#### What you have to do:
For every entry that follows, return the words exactly and omit any picture.
•••
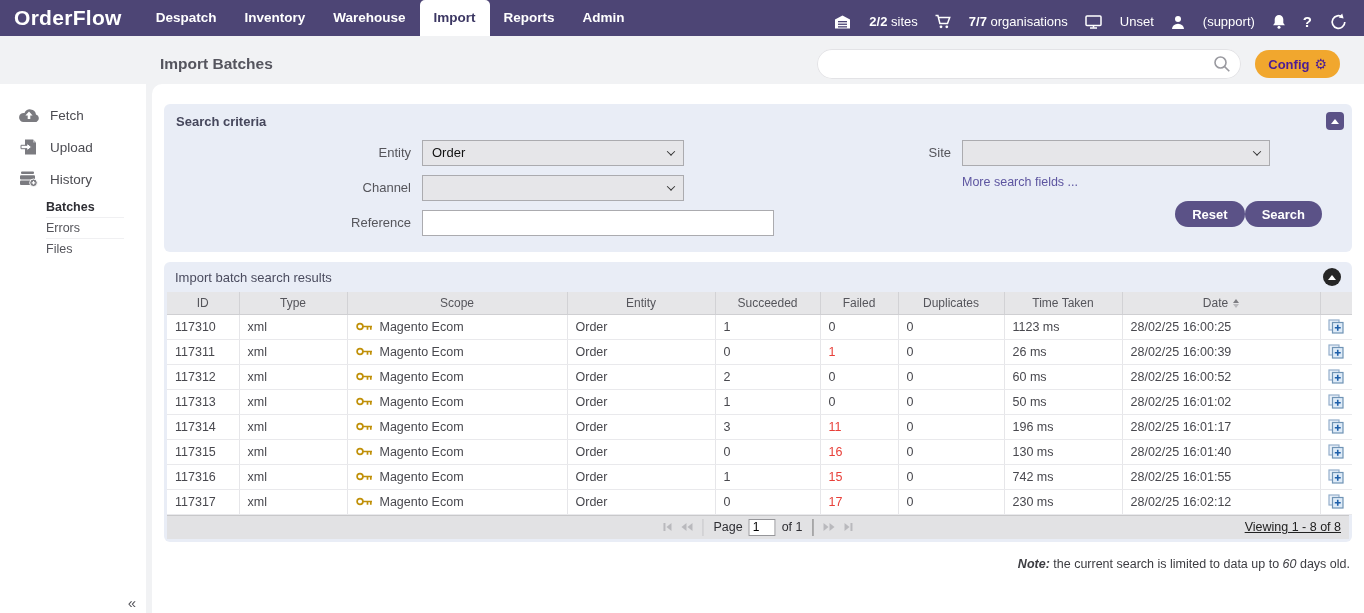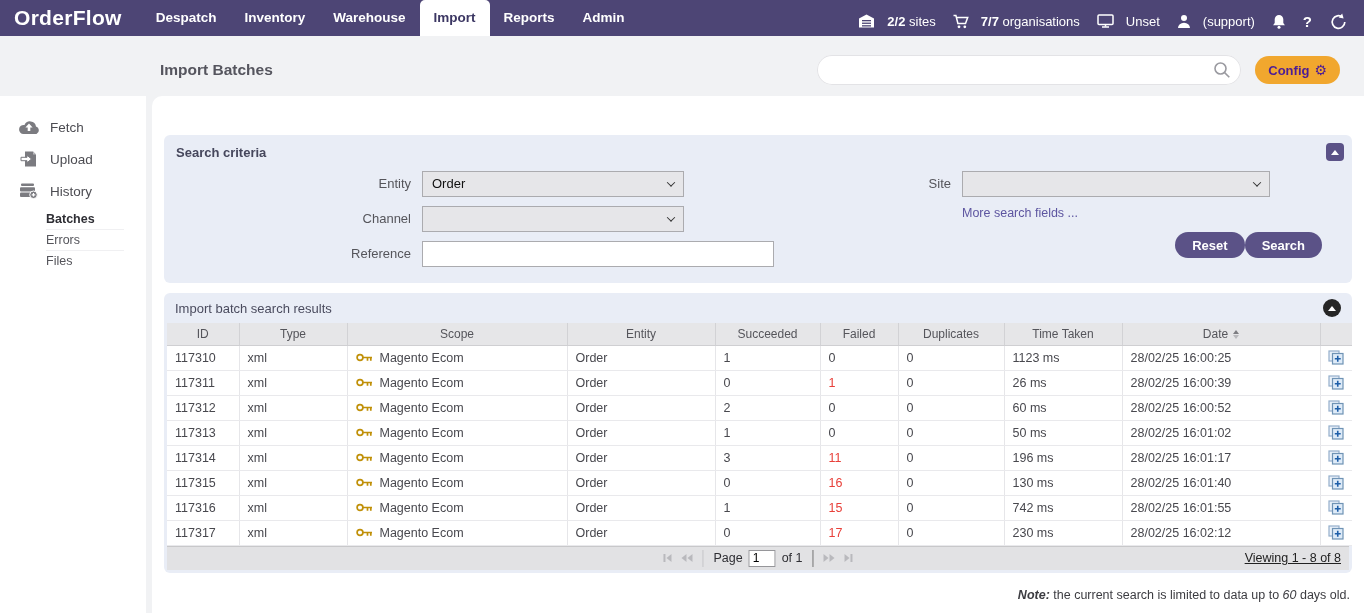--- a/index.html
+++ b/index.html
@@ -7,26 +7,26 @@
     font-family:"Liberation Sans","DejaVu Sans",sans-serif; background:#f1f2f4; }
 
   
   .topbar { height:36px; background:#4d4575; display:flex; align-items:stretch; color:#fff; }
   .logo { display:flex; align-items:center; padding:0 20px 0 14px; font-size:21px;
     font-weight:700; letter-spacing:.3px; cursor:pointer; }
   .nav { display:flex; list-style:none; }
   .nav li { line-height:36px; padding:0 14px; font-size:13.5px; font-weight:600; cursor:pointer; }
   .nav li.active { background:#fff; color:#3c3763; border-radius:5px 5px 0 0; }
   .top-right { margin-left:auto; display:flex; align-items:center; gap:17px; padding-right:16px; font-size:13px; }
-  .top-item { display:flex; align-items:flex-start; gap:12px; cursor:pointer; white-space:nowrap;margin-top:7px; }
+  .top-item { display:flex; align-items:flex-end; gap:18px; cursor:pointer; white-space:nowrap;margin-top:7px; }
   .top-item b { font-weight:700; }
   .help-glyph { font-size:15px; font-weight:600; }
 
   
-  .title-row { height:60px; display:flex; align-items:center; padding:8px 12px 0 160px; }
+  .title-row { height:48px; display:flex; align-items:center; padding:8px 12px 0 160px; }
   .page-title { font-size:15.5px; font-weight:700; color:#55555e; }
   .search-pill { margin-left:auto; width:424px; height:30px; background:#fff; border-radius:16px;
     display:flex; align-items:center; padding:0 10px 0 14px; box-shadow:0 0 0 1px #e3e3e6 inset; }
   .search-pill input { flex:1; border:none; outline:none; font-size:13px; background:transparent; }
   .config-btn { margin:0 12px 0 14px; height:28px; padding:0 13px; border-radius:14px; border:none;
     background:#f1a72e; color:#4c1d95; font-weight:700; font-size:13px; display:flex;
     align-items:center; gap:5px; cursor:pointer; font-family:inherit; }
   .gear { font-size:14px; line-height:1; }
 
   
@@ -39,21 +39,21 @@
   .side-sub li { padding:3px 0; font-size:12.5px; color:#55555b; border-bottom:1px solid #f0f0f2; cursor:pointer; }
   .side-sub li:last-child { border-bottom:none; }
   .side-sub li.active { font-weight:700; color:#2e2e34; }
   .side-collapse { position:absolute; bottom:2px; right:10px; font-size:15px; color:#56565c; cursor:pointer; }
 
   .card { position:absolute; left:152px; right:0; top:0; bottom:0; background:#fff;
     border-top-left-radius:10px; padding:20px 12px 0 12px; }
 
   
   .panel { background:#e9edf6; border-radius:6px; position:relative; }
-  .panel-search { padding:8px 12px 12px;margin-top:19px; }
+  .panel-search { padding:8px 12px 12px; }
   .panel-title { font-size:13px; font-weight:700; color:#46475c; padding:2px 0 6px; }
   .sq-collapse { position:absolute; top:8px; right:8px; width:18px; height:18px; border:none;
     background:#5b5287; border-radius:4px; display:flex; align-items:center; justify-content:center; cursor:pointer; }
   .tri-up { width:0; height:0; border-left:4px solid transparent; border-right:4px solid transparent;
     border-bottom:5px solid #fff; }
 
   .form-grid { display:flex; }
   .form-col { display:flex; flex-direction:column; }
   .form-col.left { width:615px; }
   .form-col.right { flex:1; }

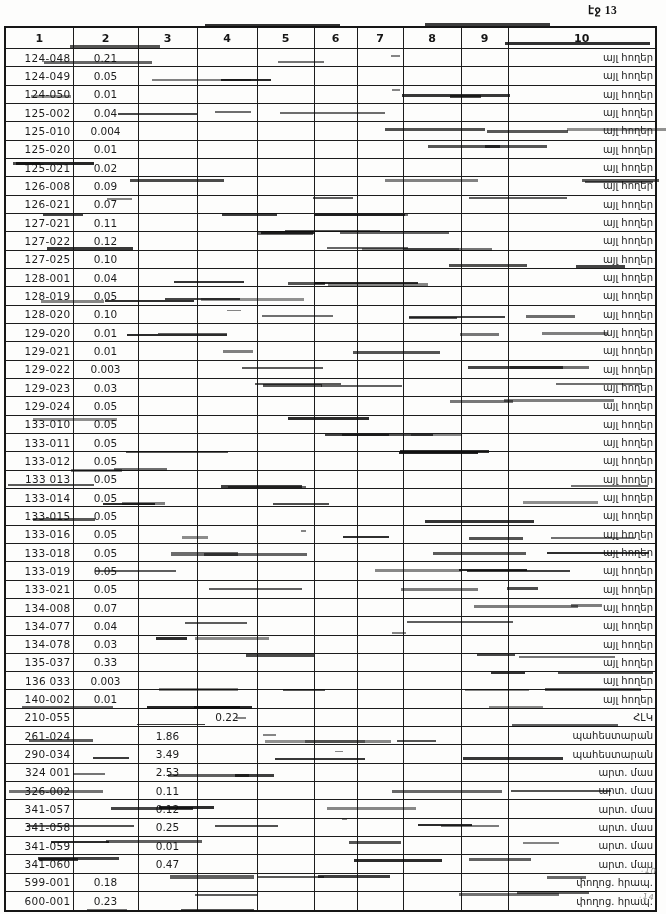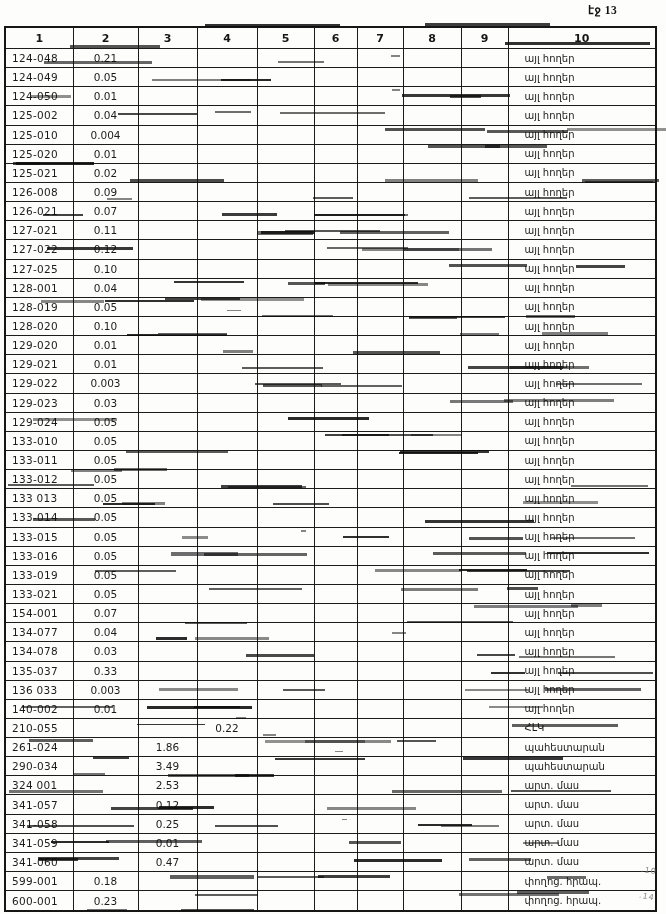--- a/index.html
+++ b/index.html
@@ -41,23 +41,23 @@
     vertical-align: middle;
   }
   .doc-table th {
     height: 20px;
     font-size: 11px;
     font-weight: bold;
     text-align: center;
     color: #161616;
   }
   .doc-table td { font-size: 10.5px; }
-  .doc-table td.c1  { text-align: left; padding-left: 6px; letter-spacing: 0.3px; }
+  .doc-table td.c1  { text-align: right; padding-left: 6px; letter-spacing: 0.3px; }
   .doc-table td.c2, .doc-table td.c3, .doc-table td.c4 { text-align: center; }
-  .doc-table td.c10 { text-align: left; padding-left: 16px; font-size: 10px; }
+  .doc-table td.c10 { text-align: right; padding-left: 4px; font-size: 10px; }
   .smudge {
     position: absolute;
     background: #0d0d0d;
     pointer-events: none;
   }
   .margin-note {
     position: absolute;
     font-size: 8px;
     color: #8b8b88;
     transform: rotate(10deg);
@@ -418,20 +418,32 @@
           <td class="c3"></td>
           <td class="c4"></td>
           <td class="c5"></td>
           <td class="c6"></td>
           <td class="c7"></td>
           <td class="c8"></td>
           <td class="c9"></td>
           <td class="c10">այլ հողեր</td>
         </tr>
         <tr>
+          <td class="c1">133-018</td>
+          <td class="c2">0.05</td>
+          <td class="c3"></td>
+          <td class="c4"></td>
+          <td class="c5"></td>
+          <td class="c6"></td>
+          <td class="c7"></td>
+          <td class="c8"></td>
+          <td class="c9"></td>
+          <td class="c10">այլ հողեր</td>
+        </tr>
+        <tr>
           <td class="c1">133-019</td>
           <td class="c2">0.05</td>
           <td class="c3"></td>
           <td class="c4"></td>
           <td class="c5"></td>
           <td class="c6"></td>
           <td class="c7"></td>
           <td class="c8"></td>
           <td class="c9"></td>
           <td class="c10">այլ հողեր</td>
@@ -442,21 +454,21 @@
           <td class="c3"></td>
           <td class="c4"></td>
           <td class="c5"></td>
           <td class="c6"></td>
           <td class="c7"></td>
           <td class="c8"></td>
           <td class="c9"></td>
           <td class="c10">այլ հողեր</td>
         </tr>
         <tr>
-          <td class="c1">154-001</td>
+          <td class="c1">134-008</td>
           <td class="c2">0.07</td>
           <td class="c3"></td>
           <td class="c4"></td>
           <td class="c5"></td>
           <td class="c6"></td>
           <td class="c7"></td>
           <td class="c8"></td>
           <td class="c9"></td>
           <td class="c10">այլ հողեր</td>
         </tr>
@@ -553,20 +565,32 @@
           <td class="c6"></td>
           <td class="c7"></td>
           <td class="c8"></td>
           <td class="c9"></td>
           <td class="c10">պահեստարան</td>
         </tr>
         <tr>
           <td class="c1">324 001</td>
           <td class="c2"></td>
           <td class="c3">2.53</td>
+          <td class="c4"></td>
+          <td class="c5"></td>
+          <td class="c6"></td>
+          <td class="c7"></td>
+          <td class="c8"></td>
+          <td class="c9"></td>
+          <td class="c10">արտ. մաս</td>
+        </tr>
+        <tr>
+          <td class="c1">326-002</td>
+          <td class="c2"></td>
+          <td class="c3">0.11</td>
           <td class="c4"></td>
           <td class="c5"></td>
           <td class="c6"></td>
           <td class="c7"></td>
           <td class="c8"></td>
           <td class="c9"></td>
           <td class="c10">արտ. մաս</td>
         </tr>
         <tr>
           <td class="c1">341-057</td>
•••
#### Exercise solution:
--- a/index.html
+++ b/index.html
@@ -7,26 +7,26 @@
     font-family:"Liberation Sans","DejaVu Sans",sans-serif; background:#f1f2f4; }
 
   
   .topbar { height:36px; background:#4d4575; display:flex; align-items:stretch; color:#fff; }
   .logo { display:flex; align-items:center; padding:0 20px 0 14px; font-size:21px;
     font-weight:700; letter-spacing:.3px; cursor:pointer; }
   .nav { display:flex; list-style:none; }
   .nav li { line-height:36px; padding:0 14px; font-size:13.5px; font-weight:600; cursor:pointer; }
   .nav li.active { background:#fff; color:#3c3763; border-radius:5px 5px 0 0; }
   .top-right { margin-left:auto; display:flex; align-items:center; gap:17px; padding-right:16px; font-size:13px; }
-  .top-item { display:flex; align-items:flex-start; gap:12px; cursor:pointer; white-space:nowrap;margin-top:7px; }
+  .top-item { display:flex; align-items:flex-end; gap:18px; cursor:pointer; white-space:nowrap;margin-top:7px; }
   .top-item b { font-weight:700; }
   .help-glyph { font-size:15px; font-weight:600; }
 
   
-  .title-row { height:60px; display:flex; align-items:center; padding:8px 12px 0 160px; }
+  .title-row { height:48px; display:flex; align-items:center; padding:8px 12px 0 160px; }
   .page-title { font-size:15.5px; font-weight:700; color:#55555e; }
   .search-pill { margin-left:auto; width:424px; height:30px; background:#fff; border-radius:16px;
     display:flex; align-items:center; padding:0 10px 0 14px; box-shadow:0 0 0 1px #e3e3e6 inset; }
   .search-pill input { flex:1; border:none; outline:none; font-size:13px; background:transparent; }
   .config-btn { margin:0 12px 0 14px; height:28px; padding:0 13px; border-radius:14px; border:none;
     background:#f1a72e; color:#4c1d95; font-weight:700; font-size:13px; display:flex;
     align-items:center; gap:5px; cursor:pointer; font-family:inherit; }
   .gear { font-size:14px; line-height:1; }
 
   
@@ -39,21 +39,21 @@
   .side-sub li { padding:3px 0; font-size:12.5px; color:#55555b; border-bottom:1px solid #f0f0f2; cursor:pointer; }
   .side-sub li:last-child { border-bottom:none; }
   .side-sub li.active { font-weight:700; color:#2e2e34; }
   .side-collapse { position:absolute; bottom:2px; right:10px; font-size:15px; color:#56565c; cursor:pointer; }
 
   .card { position:absolute; left:152px; right:0; top:0; bottom:0; background:#fff;
     border-top-left-radius:10px; padding:20px 12px 0 12px; }
 
   
   .panel { background:#e9edf6; border-radius:6px; position:relative; }
-  .panel-search { padding:8px 12px 12px;margin-top:19px; }
+  .panel-search { padding:8px 12px 12px; }
   .panel-title { font-size:13px; font-weight:700; color:#46475c; padding:2px 0 6px; }
   .sq-collapse { position:absolute; top:8px; right:8px; width:18px; height:18px; border:none;
     background:#5b5287; border-radius:4px; display:flex; align-items:center; justify-content:center; cursor:pointer; }
   .tri-up { width:0; height:0; border-left:4px solid transparent; border-right:4px solid transparent;
     border-bottom:5px solid #fff; }
 
   .form-grid { display:flex; }
   .form-col { display:flex; flex-direction:column; }
   .form-col.left { width:615px; }
   .form-col.right { flex:1; }

--- a/index.html
+++ b/index.html
@@ -41,23 +41,23 @@
     vertical-align: middle;
   }
   .doc-table th {
     height: 20px;
     font-size: 11px;
     font-weight: bold;
     text-align: center;
     color: #161616;
   }
   .doc-table td { font-size: 10.5px; }
-  .doc-table td.c1  { text-align: left; padding-left: 6px; letter-spacing: 0.3px; }
+  .doc-table td.c1  { text-align: right; padding-left: 6px; letter-spacing: 0.3px; }
   .doc-table td.c2, .doc-table td.c3, .doc-table td.c4 { text-align: center; }
-  .doc-table td.c10 { text-align: left; padding-left: 16px; font-size: 10px; }
+  .doc-table td.c10 { text-align: right; padding-left: 4px; font-size: 10px; }
   .smudge {
     position: absolute;
     background: #0d0d0d;
     pointer-events: none;
   }
   .margin-note {
     position: absolute;
     font-size: 8px;
     color: #8b8b88;
     transform: rotate(10deg);
@@ -418,20 +418,32 @@
           <td class="c3"></td>
           <td class="c4"></td>
           <td class="c5"></td>
           <td class="c6"></td>
           <td class="c7"></td>
           <td class="c8"></td>
           <td class="c9"></td>
           <td class="c10">այլ հողեր</td>
         </tr>
         <tr>
+          <td class="c1">133-018</td>
+          <td class="c2">0.05</td>
+          <td class="c3"></td>
+          <td class="c4"></td>
+          <td class="c5"></td>
+          <td class="c6"></td>
+          <td class="c7"></td>
+          <td class="c8"></td>
+          <td class="c9"></td>
+          <td class="c10">այլ հողեր</td>
+        </tr>
+        <tr>
           <td class="c1">133-019</td>
           <td class="c2">0.05</td>
           <td class="c3"></td>
           <td class="c4"></td>
           <td class="c5"></td>
           <td class="c6"></td>
           <td class="c7"></td>
           <td class="c8"></td>
           <td class="c9"></td>
           <td class="c10">այլ հողեր</td>
@@ -442,21 +454,21 @@
           <td class="c3"></td>
           <td class="c4"></td>
           <td class="c5"></td>
           <td class="c6"></td>
           <td class="c7"></td>
           <td class="c8"></td>
           <td class="c9"></td>
           <td class="c10">այլ հողեր</td>
         </tr>
         <tr>
-          <td class="c1">154-001</td>
+          <td class="c1">134-008</td>
           <td class="c2">0.07</td>
           <td class="c3"></td>
           <td class="c4"></td>
           <td class="c5"></td>
           <td class="c6"></td>
           <td class="c7"></td>
           <td class="c8"></td>
           <td class="c9"></td>
           <td class="c10">այլ հողեր</td>
         </tr>
@@ -553,20 +565,32 @@
           <td class="c6"></td>
           <td class="c7"></td>
           <td class="c8"></td>
           <td class="c9"></td>
           <td class="c10">պահեստարան</td>
         </tr>
         <tr>
           <td class="c1">324 001</td>
           <td class="c2"></td>
           <td class="c3">2.53</td>
+          <td class="c4"></td>
+          <td class="c5"></td>
+          <td class="c6"></td>
+          <td class="c7"></td>
+          <td class="c8"></td>
+          <td class="c9"></td>
+          <td class="c10">արտ. մաս</td>
+        </tr>
+        <tr>
+          <td class="c1">326-002</td>
+          <td class="c2"></td>
+          <td class="c3">0.11</td>
           <td class="c4"></td>
           <td class="c5"></td>
           <td class="c6"></td>
           <td class="c7"></td>
           <td class="c8"></td>
           <td class="c9"></td>
           <td class="c10">արտ. մաս</td>
         </tr>
         <tr>
           <td class="c1">341-057</td>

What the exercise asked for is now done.